[THE TASK]:
Answer with the number of lines in the records that contain "metres" and with nothing else.

==========

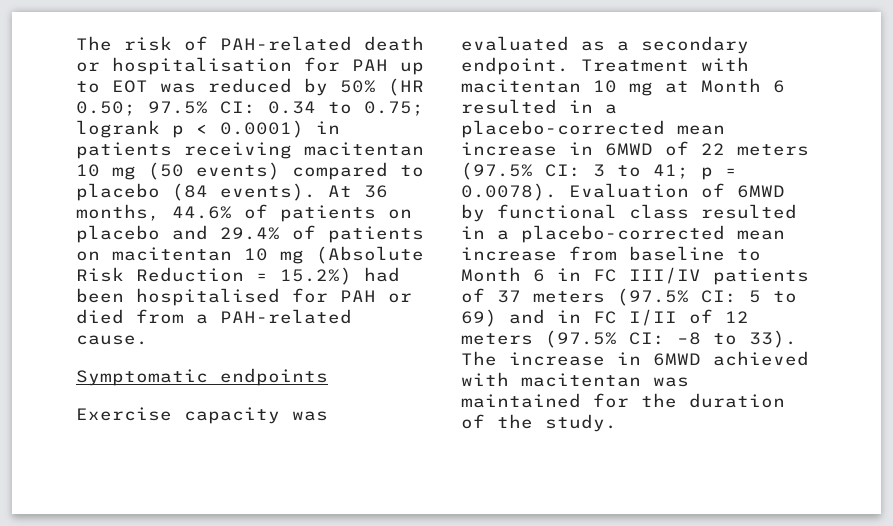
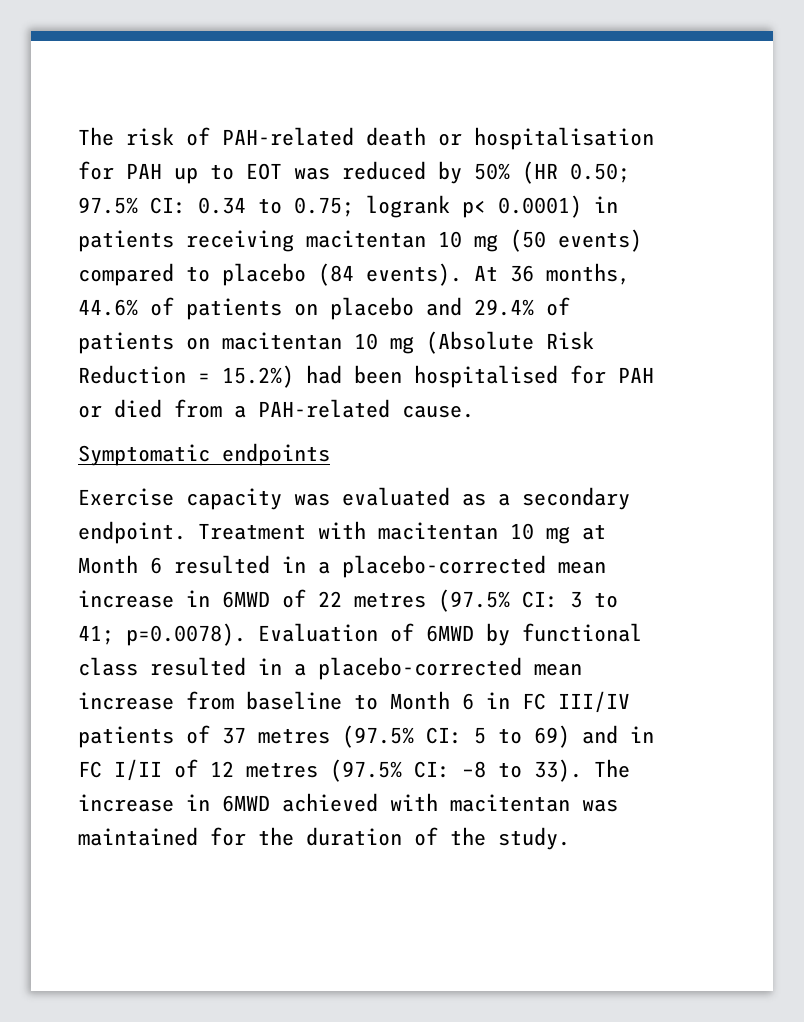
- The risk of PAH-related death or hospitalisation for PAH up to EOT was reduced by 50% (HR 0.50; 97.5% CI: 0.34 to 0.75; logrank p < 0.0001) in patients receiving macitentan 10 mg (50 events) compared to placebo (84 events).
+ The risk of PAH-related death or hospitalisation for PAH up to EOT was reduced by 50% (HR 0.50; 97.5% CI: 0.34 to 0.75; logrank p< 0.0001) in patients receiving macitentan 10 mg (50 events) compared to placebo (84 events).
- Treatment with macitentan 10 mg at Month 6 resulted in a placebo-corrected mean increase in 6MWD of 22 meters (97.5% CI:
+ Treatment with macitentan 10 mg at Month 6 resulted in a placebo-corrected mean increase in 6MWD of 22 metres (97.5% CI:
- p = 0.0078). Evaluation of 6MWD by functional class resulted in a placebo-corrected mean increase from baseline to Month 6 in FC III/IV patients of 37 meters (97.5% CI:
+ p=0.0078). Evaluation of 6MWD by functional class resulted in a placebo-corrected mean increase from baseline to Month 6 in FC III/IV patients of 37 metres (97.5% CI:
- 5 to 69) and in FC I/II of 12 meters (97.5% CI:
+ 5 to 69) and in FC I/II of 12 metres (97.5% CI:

==========

[TASK RESPONSE]:
3